▸ **The problem**
Every entry that follows needs to be repeated exactly.

===

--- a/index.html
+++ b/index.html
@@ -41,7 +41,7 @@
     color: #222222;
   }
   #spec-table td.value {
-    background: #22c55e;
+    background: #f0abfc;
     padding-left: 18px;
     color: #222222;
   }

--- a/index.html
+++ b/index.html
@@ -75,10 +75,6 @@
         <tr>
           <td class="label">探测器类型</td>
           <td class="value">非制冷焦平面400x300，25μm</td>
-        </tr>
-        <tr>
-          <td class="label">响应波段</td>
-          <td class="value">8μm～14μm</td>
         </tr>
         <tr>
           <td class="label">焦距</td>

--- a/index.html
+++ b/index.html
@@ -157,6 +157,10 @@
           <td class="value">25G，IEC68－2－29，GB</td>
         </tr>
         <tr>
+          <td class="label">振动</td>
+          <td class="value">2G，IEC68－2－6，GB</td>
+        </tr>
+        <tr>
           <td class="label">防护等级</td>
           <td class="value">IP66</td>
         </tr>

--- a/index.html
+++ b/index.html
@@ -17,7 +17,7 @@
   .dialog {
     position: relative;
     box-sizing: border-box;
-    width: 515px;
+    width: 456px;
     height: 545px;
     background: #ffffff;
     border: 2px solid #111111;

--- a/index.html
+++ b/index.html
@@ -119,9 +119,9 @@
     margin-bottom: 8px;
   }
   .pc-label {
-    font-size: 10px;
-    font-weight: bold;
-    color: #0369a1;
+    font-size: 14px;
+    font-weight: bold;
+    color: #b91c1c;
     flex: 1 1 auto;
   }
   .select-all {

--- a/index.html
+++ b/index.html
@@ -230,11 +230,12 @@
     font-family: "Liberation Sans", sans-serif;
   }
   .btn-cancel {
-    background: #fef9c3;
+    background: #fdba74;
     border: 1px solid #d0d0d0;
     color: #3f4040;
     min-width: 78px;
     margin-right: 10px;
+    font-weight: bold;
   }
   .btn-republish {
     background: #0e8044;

===

▸ **Output**
--- a/index.html
+++ b/index.html
@@ -41,7 +41,7 @@
     color: #222222;
   }
   #spec-table td.value {
-    background: #22c55e;
+    background: #f0abfc;
     padding-left: 18px;
     color: #222222;
   }

--- a/index.html
+++ b/index.html
@@ -75,10 +75,6 @@
         <tr>
           <td class="label">探测器类型</td>
           <td class="value">非制冷焦平面400x300，25μm</td>
-        </tr>
-        <tr>
-          <td class="label">响应波段</td>
-          <td class="value">8μm～14μm</td>
         </tr>
         <tr>
           <td class="label">焦距</td>

--- a/index.html
+++ b/index.html
@@ -157,6 +157,10 @@
           <td class="value">25G，IEC68－2－29，GB</td>
         </tr>
         <tr>
+          <td class="label">振动</td>
+          <td class="value">2G，IEC68－2－6，GB</td>
+        </tr>
+        <tr>
           <td class="label">防护等级</td>
           <td class="value">IP66</td>
         </tr>

--- a/index.html
+++ b/index.html
@@ -17,7 +17,7 @@
   .dialog {
     position: relative;
     box-sizing: border-box;
-    width: 515px;
+    width: 456px;
     height: 545px;
     background: #ffffff;
     border: 2px solid #111111;

--- a/index.html
+++ b/index.html
@@ -119,9 +119,9 @@
     margin-bottom: 8px;
   }
   .pc-label {
-    font-size: 10px;
-    font-weight: bold;
-    color: #0369a1;
+    font-size: 14px;
+    font-weight: bold;
+    color: #b91c1c;
     flex: 1 1 auto;
   }
   .select-all {

--- a/index.html
+++ b/index.html
@@ -230,11 +230,12 @@
     font-family: "Liberation Sans", sans-serif;
   }
   .btn-cancel {
-    background: #fef9c3;
+    background: #fdba74;
     border: 1px solid #d0d0d0;
     color: #3f4040;
     min-width: 78px;
     margin-right: 10px;
+    font-weight: bold;
   }
   .btn-republish {
     background: #0e8044;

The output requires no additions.